Ben Brantley, New York Times: Its original, 1947 production never made it to New York. It would be another decade before "Moon" opened on Broadway (when it ran for 68 performances), and another 16 years after that before it received a production (directed by José Quintero, and starring Jason Robards and Ms. Dewhurst) that had critics exclaiming "Masterpiece!"... Mr. Edelstein's production isn't close to that caliber. But sometimes an imperfect interpretation of a great play can be more informative than a flawless one. Watching this "Moon," in which you often sense a self-conscious distance between the cast members and their roles, you become aware of how much the work (as is often true of O'Neill) is about people playing parts that don't fit them.

Frank Rizzo, Variety: When Audra McDonald's Josie Hogan embraces Will Swenson's James Tyrone in the last act of Eugene O'Neill's elegiac masterwork "A Moon for the Misbegotten," it's an act -- and a performance -- of profound love, understanding and grace. This barefoot madonna may be raw, rough and randy for most of the play, but at this moment her open heart knows this broken man most needs peace before dying. The six-time Tony winner also knows what the role needs to get her to that transformative moment in the excellent Williamstown Theater Festival production. In her freshman go-round with O'Neill, McDonald goes to the head of the class in a full-bodied, sure-footed and deeply moving performance that is destined to be have further life beyond the Massachusetts Berkshires' annual stage festival.

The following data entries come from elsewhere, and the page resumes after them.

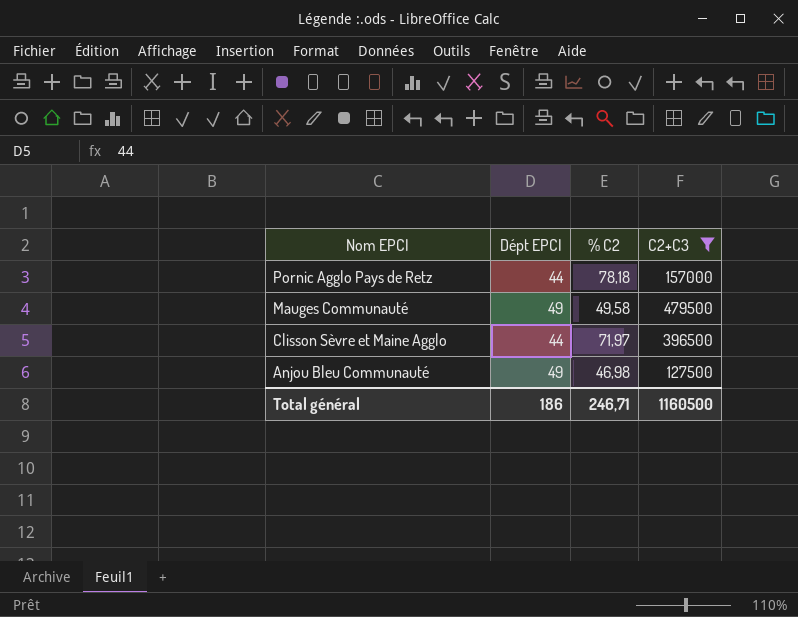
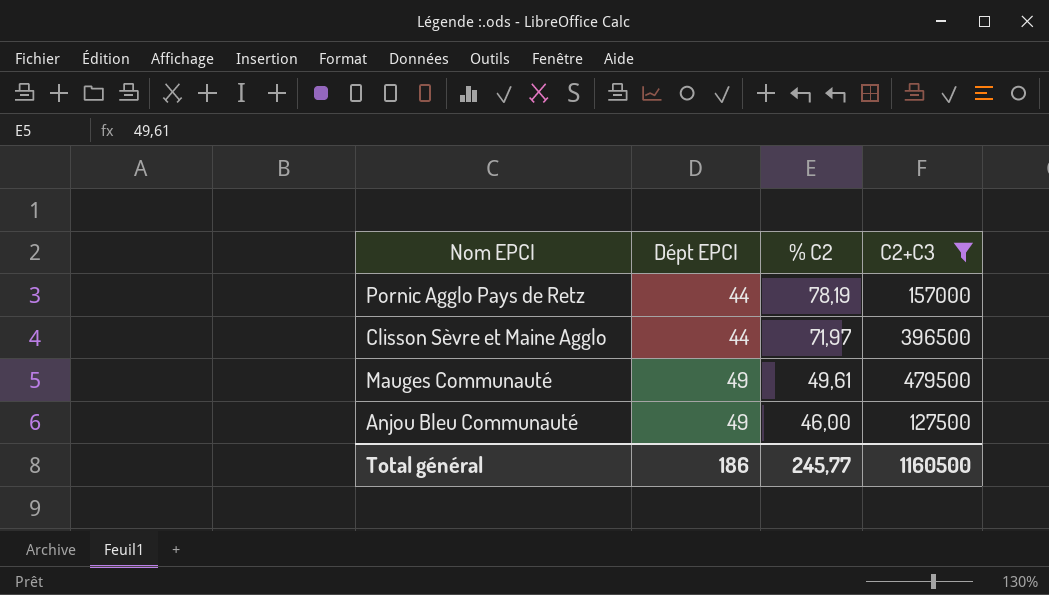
row order: Nom EPCI descending -> Dépt EPCI ascending
Pornic Agglo Pays de Retz | % C2: 78,18 -> 78,19
Mauges Communauté | % C2: 49,58 -> 49,61
Anjou Bleu Communauté | % C2: 46,98 -> 46,00
Total général | % C2: 246,71 -> 245,77

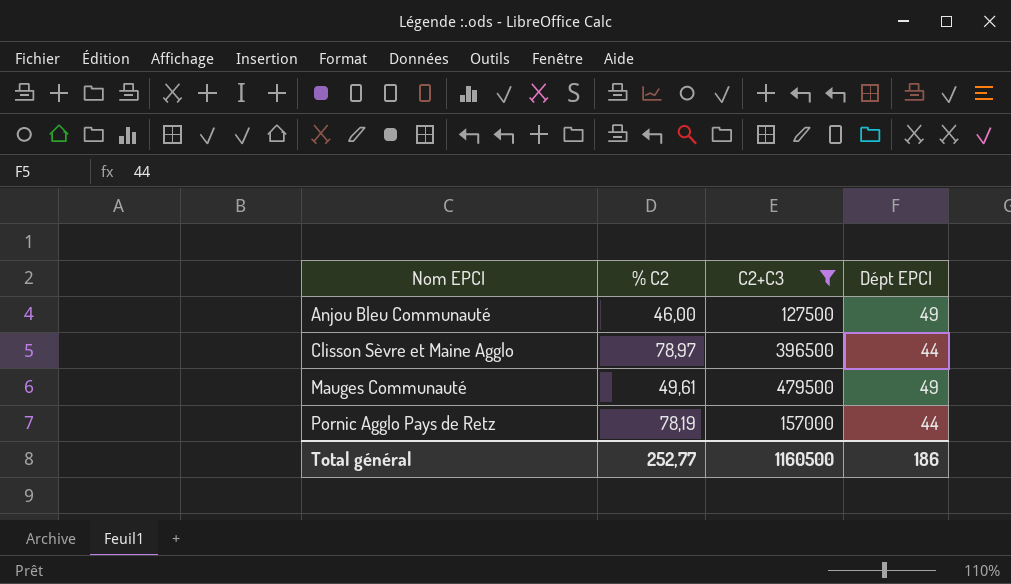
row order: Dépt EPCI ascending -> Nom EPCI ascending
column Dépt EPCI | position: 2 -> 4
Clisson Sèvre et Maine Agglo | % C2: 71,97 -> 78,97
Total général | % C2: 245,77 -> 252,77

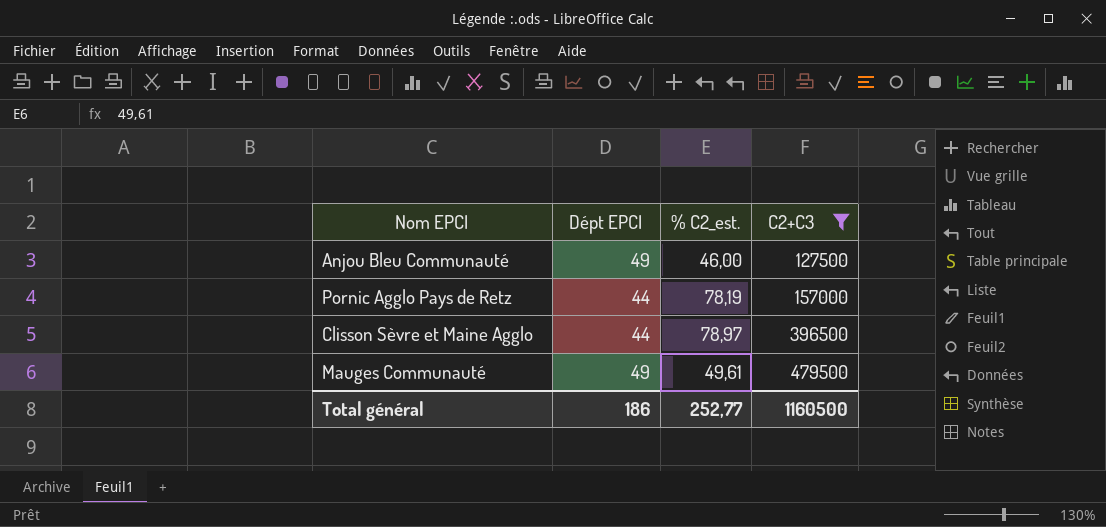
row order: Nom EPCI ascending -> C2+C3 ascending
column Dépt EPCI | position: 4 -> 2
column name: % C2 -> % C2_est.

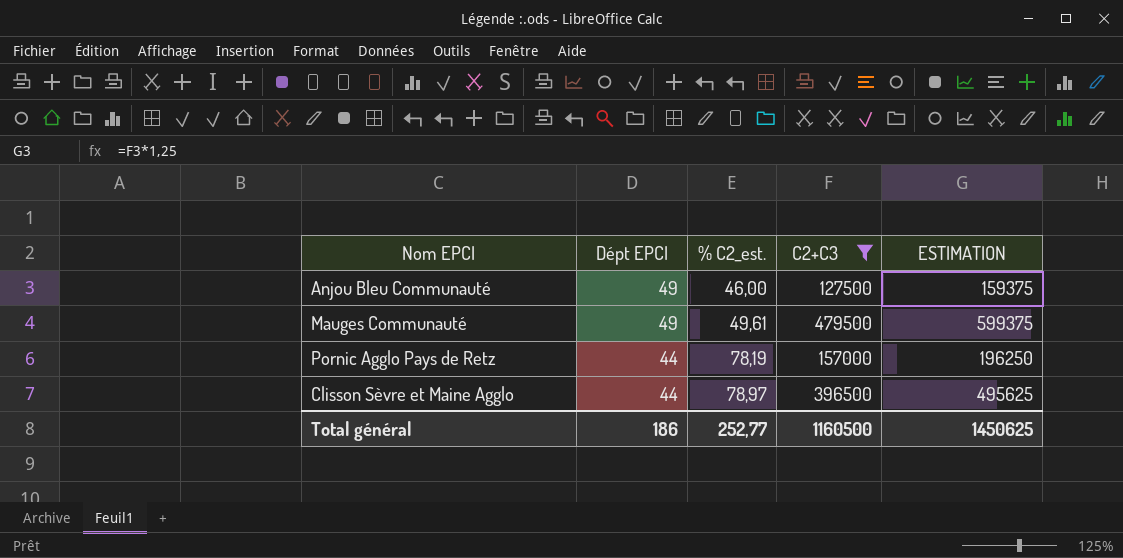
row order: C2+C3 ascending -> Dépt EPCI descending
column ESTIMATION | formula: none -> [C2+C3] * 1,25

Don Aucoin, Boston Globe: From the start, McDonald is utterly convincing as the barefoot, ribald, hard-working daughter of a tenant farmer, whether Josie is boasting of her power over men or fixing a water pump or sweeping the slightly askew steps of the Connecticut farmhouse she shares with her wily father, Phil (a very good Glynn Turman), in September 1923. There are depths to tough-talking Josie that we, and she, discover as "A Moon for the Misbegotten' transitions from comic to tragic, and McDonald navigates those depths steadily and beautifully, without overplaying a single moment.

Steve Barnes, The Albany Times-Union: As directed by Gordon Edelstein and performed on a remarkable set by Ming Cho Lee and Lee Savage, the production is a true ensemble effort, a symphony of equals, with pathos and comedy sounding in similar measure. By the time it's over...you're wrung out, exhausted and grateful. Although Josie Hogan, the Connecticut tenant farmer played by McDonald, and Glynn Turman as her father, Phil, were written as Irish, Edelstein's casting of black actors in the roles gives the play's caste divisions added power...Edelstein...finds abundant comedy throughout, and he's got a cast equipped to handle the humor and the operatic level of drama late in the play...Swenson deftly underplays what could be a showy, romanticized role, and McDonald reveals deep layers of a woman toughened by prejudice against her gender and race.

Jan Nargi, BroadwayWorld.com: There's no mistaking who's in charge in the Williamstown TheatreFestival's crackling production of A MOON FOR THE MISBEGOTTEN now running through August 23. As Eugene O'Neill's indomitable heroine Josie Hogan, six-time Tony Award winner Audra McDonald stomps, kicks, shoves and brandishes a big stick as she asserts her dominance over her father Phil (Glynn Turman), her landlord and wannabe love interestJames Tyrone (Will Swenson), and anyone else who gets in her way.